Listed entries |
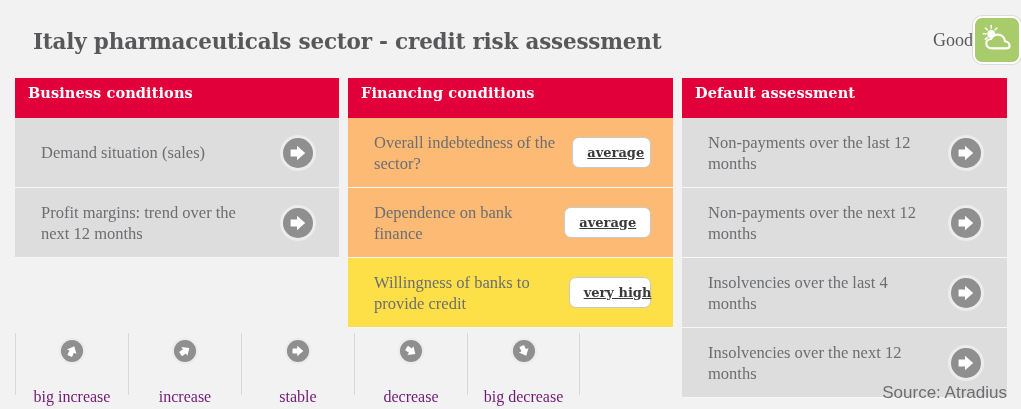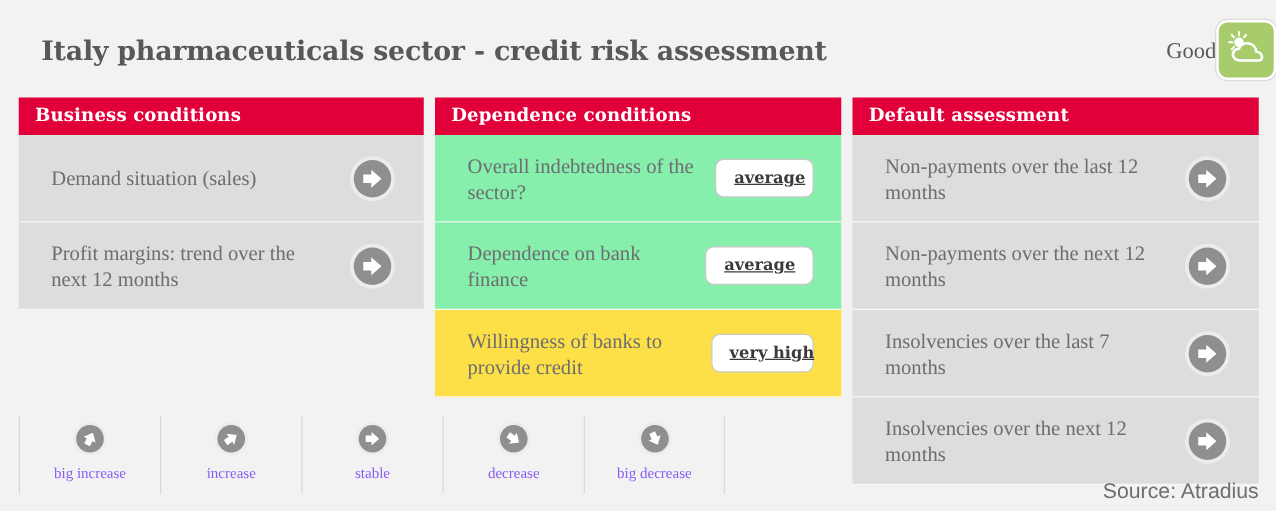"Business conditions" .col-head { height: 30px -> 40px }
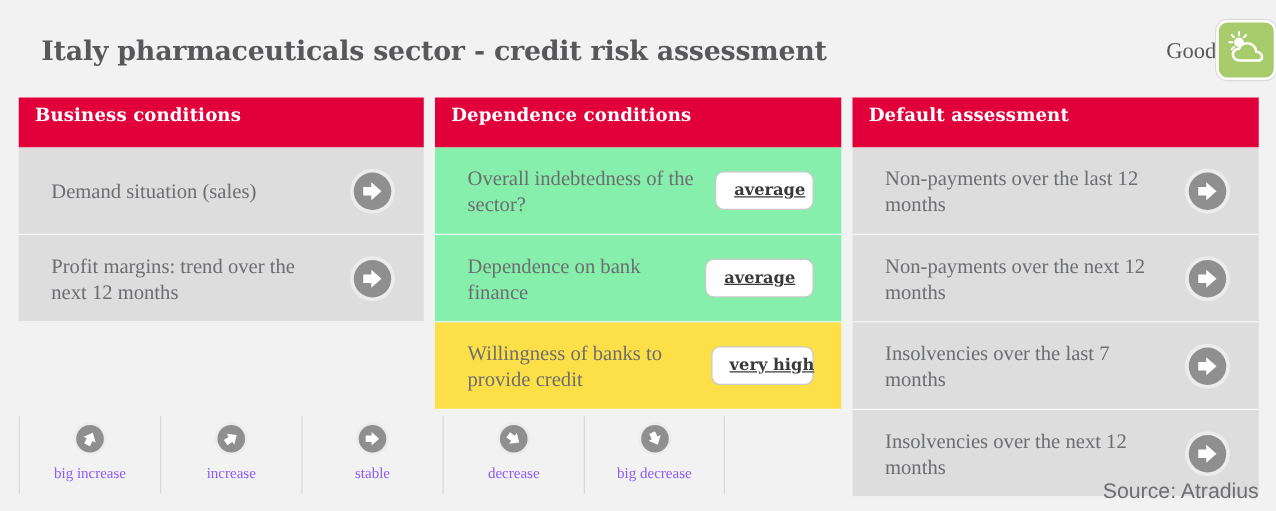"Dependence conditions" div.col-head { text: Dependence -> Financing }
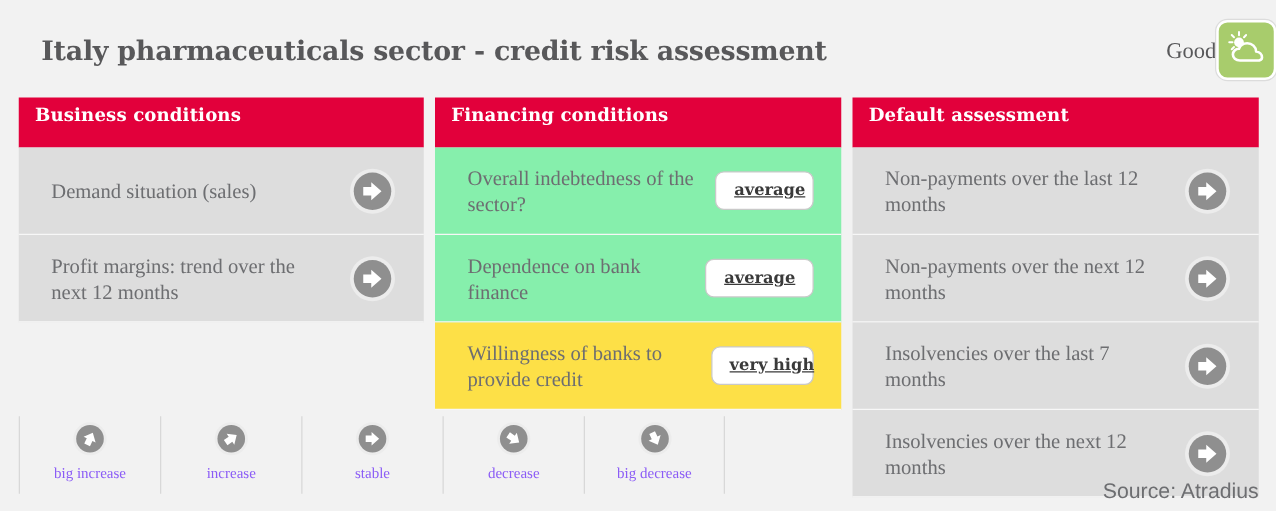"Overall indebtedness of the sector?" .row.shade-b { background: #86efac -> #fdba74 }
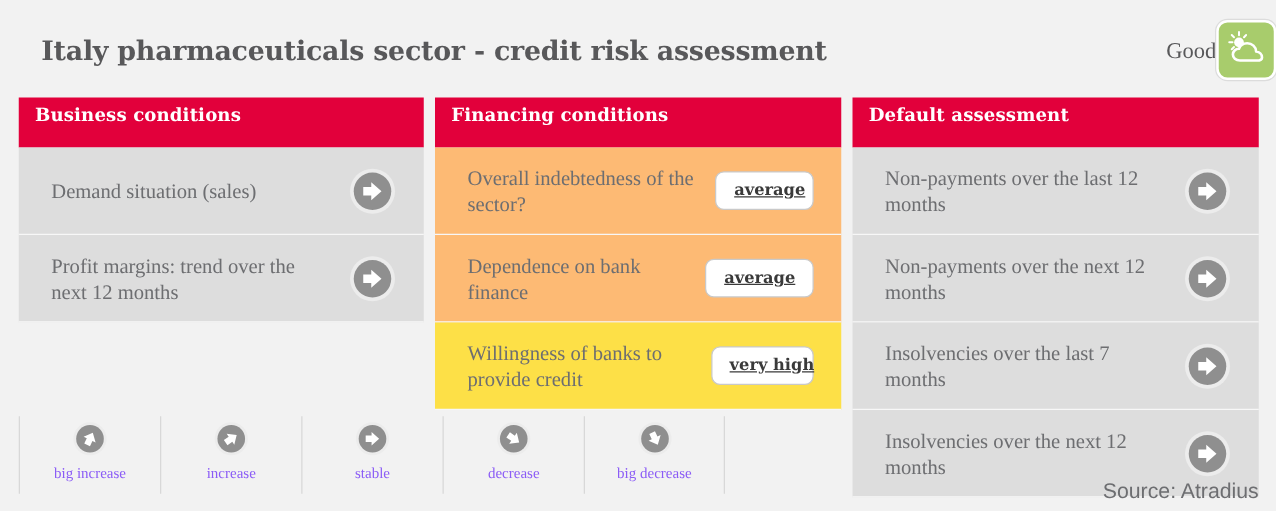"Insolvencies over the last 7" div.row-label { text: 7 -> 4 }
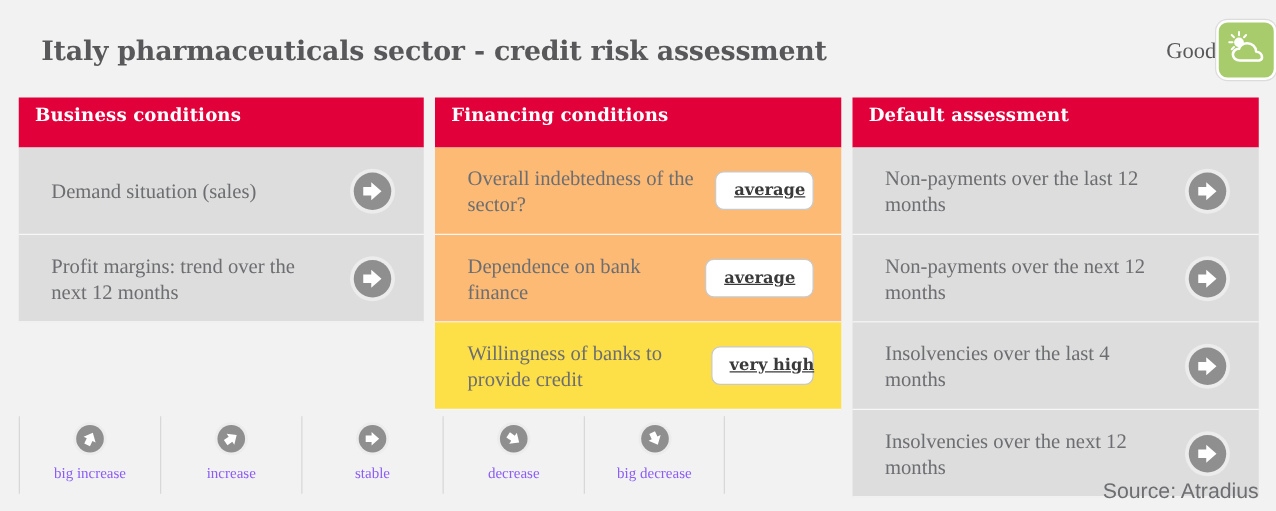"big increase" .legend-label { color: #8b5cf6 -> #701a75; font-size: 12px -> 16px; margin-top: 6px -> 23px }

Assignment | The required answer is an exact copy of the lines from the one containing "over the last" through the last line of the material, with the pictures removed.

The completed task |
"Insolvencies over the last 7" div.row-label { text: 7 -> 4 }
"big increase" .legend-label { color: #8b5cf6 -> #701a75; font-size: 12px -> 16px; margin-top: 6px -> 23px }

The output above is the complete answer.